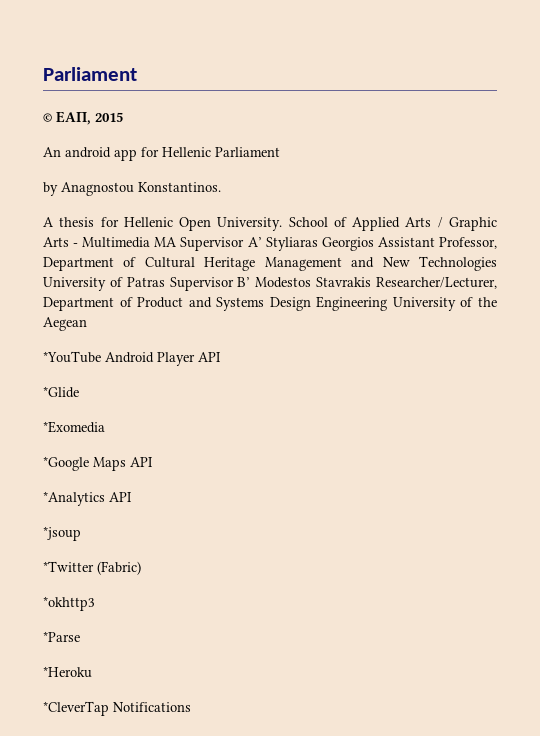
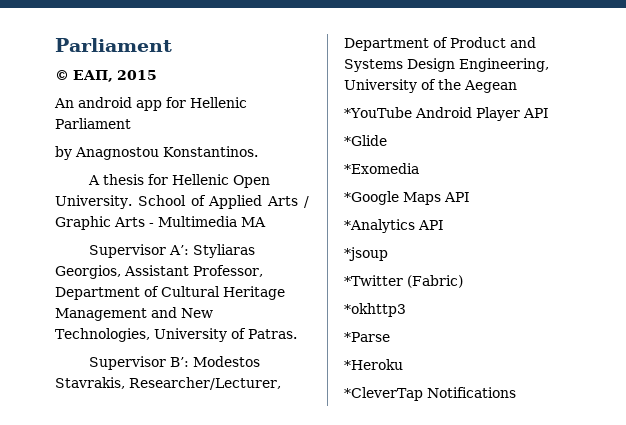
- School of Applied Arts / Graphic Arts - Multimedia MA Supervisor Α’ Styliaras Georgios Assistant Professor, Department of Cultural Heritage Management and New Technologies University of Patras Supervisor Β’ Modestos Stavrakis Researcher/Lecturer, Department of Product and Systems Design Engineering University of the Aegean
+ School of Applied Arts / Graphic Arts - Multimedia MA
+ Supervisor Α’: Styliaras Georgios, Assistant Professor, Department of Cultural Heritage Management and New Technologies, University of Patras.
+ Supervisor Β’: Modestos Stavrakis, Researcher/Lecturer, Department of Product and Systems Design Engineering, University of the Aegean

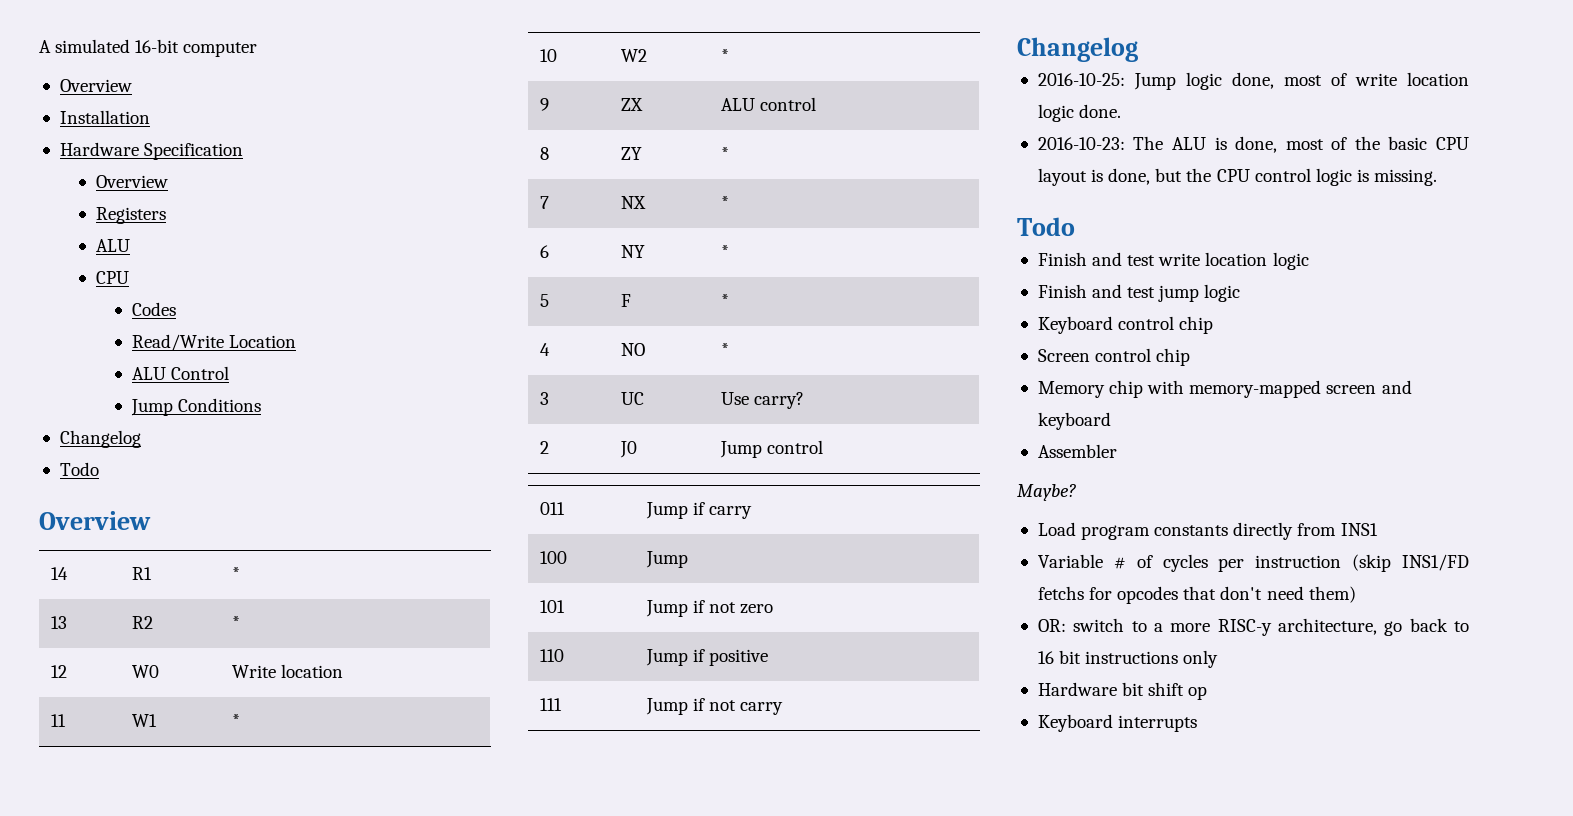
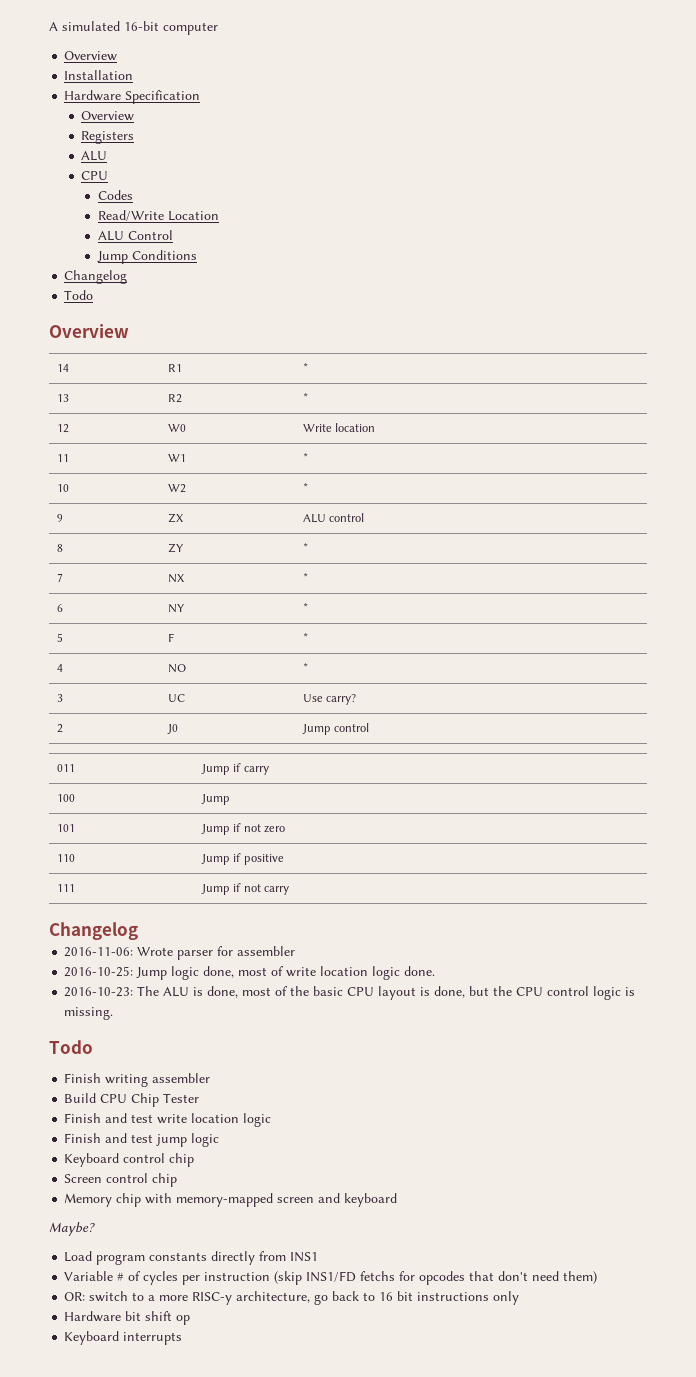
+ 2016-11-06: Wrote parser for assembler
+ Finish writing assembler
+ Build CPU Chip Tester
- Assembler

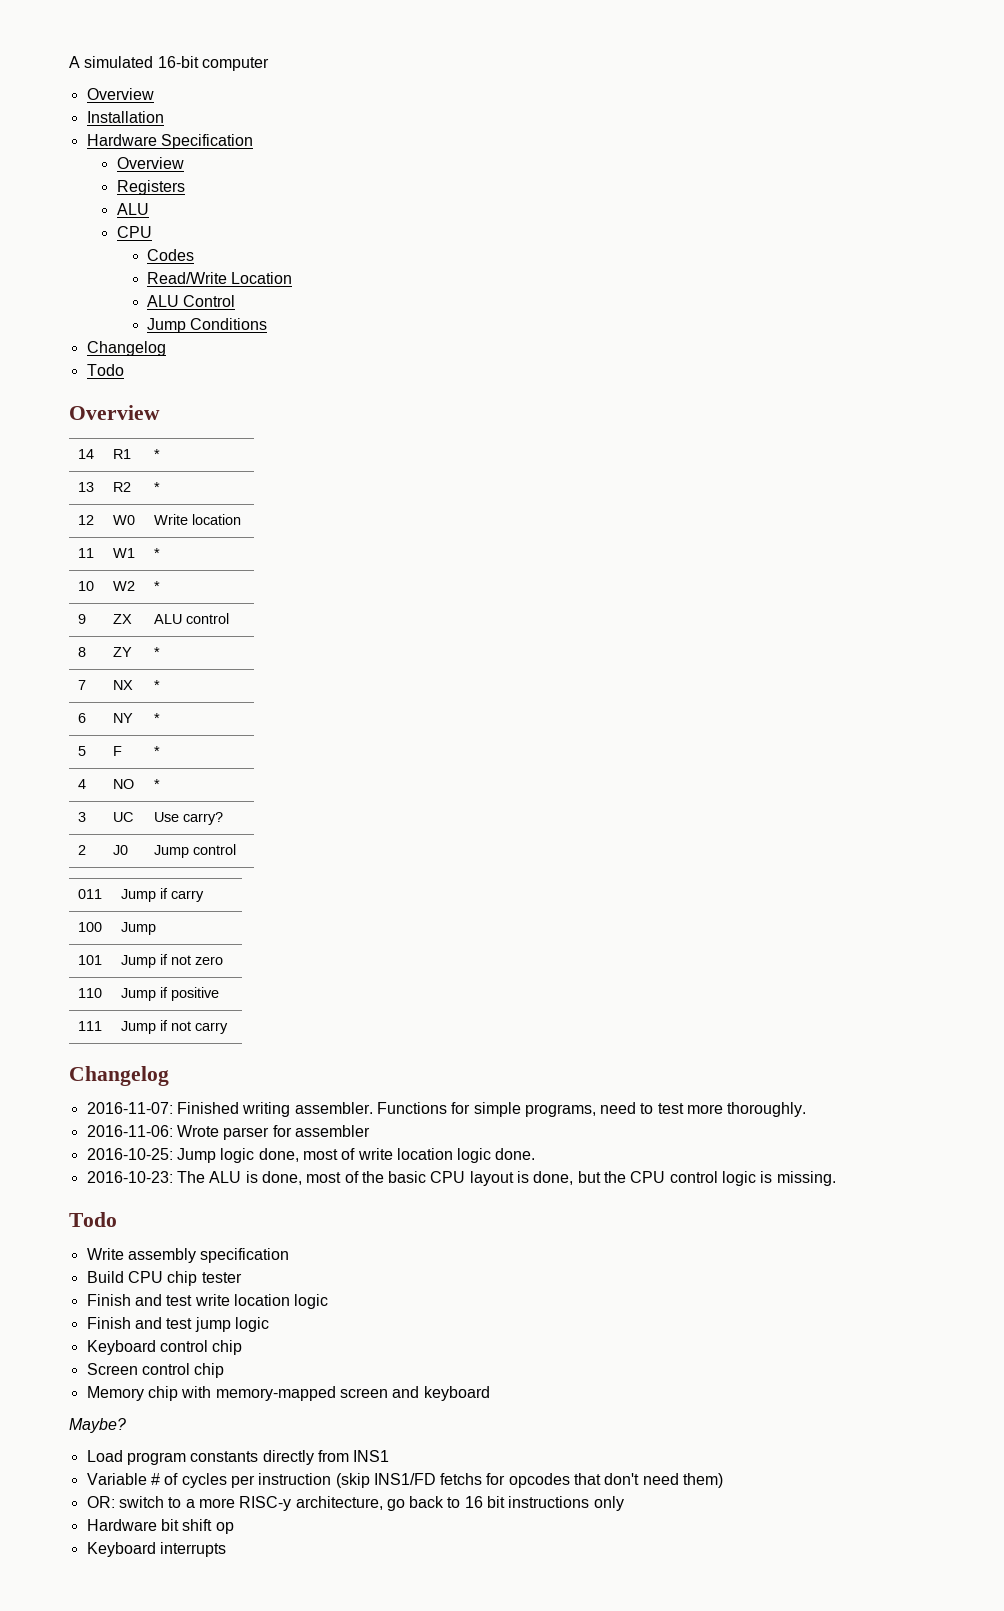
+ 2016-11-07: Finished writing assembler. Functions for simple programs, need to test more thoroughly.
- Finish writing assembler
+ Write assembly specification
- Build CPU Chip Tester
+ Build CPU chip tester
++++++++
Line by line, check the listing above for the string "Lecturer" and say how many lines have it, giving the number alone.

▸ **Written answer**: 2